> **PROMPT**
Every record below should be written out exactly; pictures stay out.

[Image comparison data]
*** Begin section ***
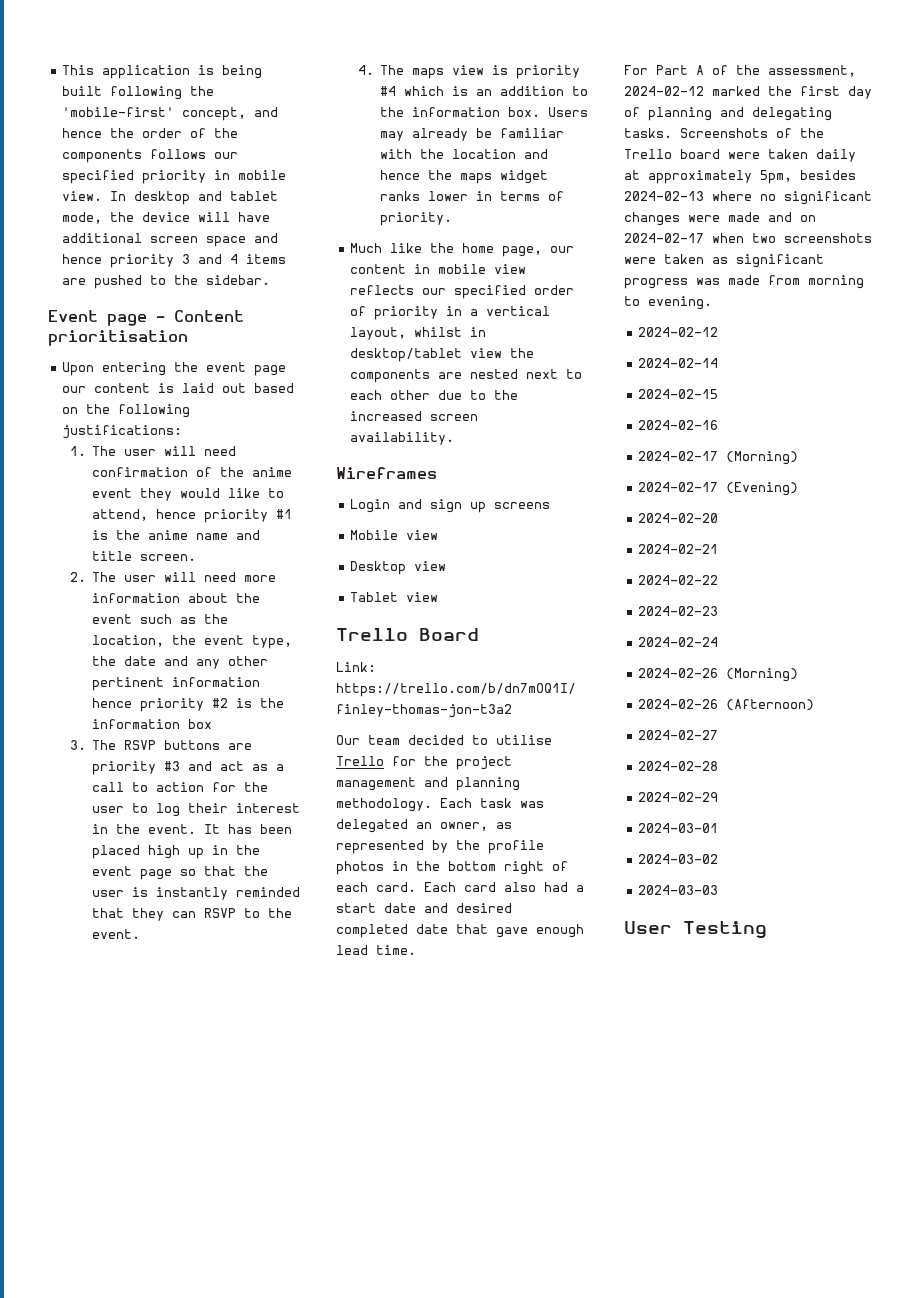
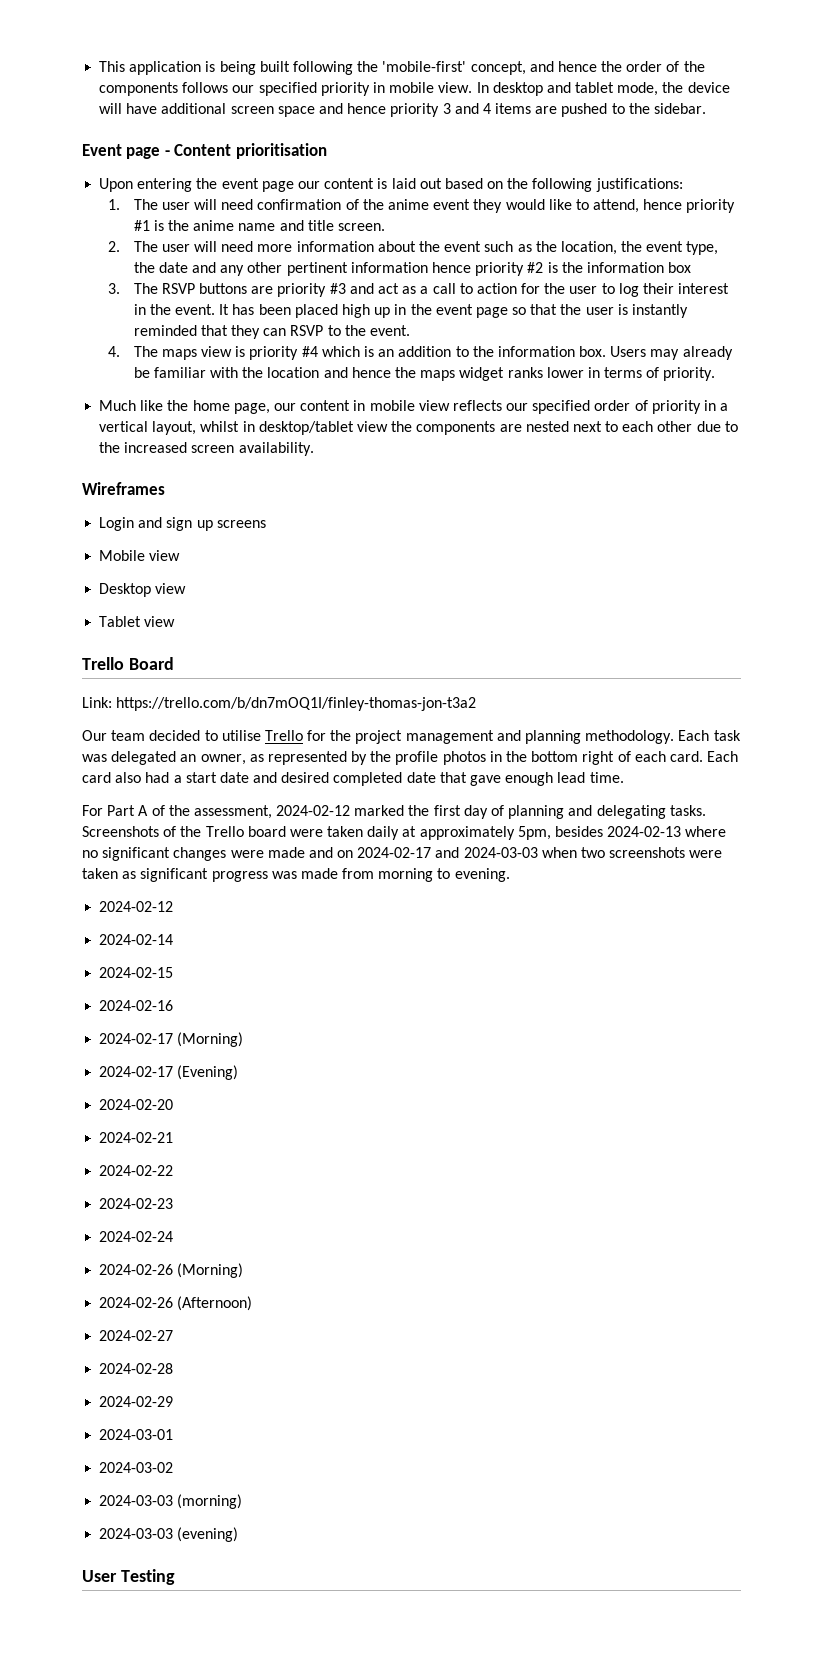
- Screenshots of the Trello board were taken daily at approximately 5pm, besides 2024-02-13 where no significant changes were made and on 2024-02-17 when two screenshots were taken as significant progress was made from morning to evening.
+ Screenshots of the Trello board were taken daily at approximately 5pm, besides 2024-02-13 where no significant changes were made and on 2024-02-17 and 2024-03-03 when two screenshots were taken as significant progress was made from morning to evening.
- 2024-03-03
+ 2024-03-03 (morning)
+ 2024-03-03 (evening)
*** End section ***
> **EXERCISE ANSWER**
- Screenshots of the Trello board were taken daily at approximately 5pm, besides 2024-02-13 where no significant changes were made and on 2024-02-17 when two screenshots were taken as significant progress was made from morning to evening.
+ Screenshots of the Trello board were taken daily at approximately 5pm, besides 2024-02-13 where no significant changes were made and on 2024-02-17 and 2024-03-03 when two screenshots were taken as significant progress was made from morning to evening.
- 2024-03-03
+ 2024-03-03 (morning)
+ 2024-03-03 (evening)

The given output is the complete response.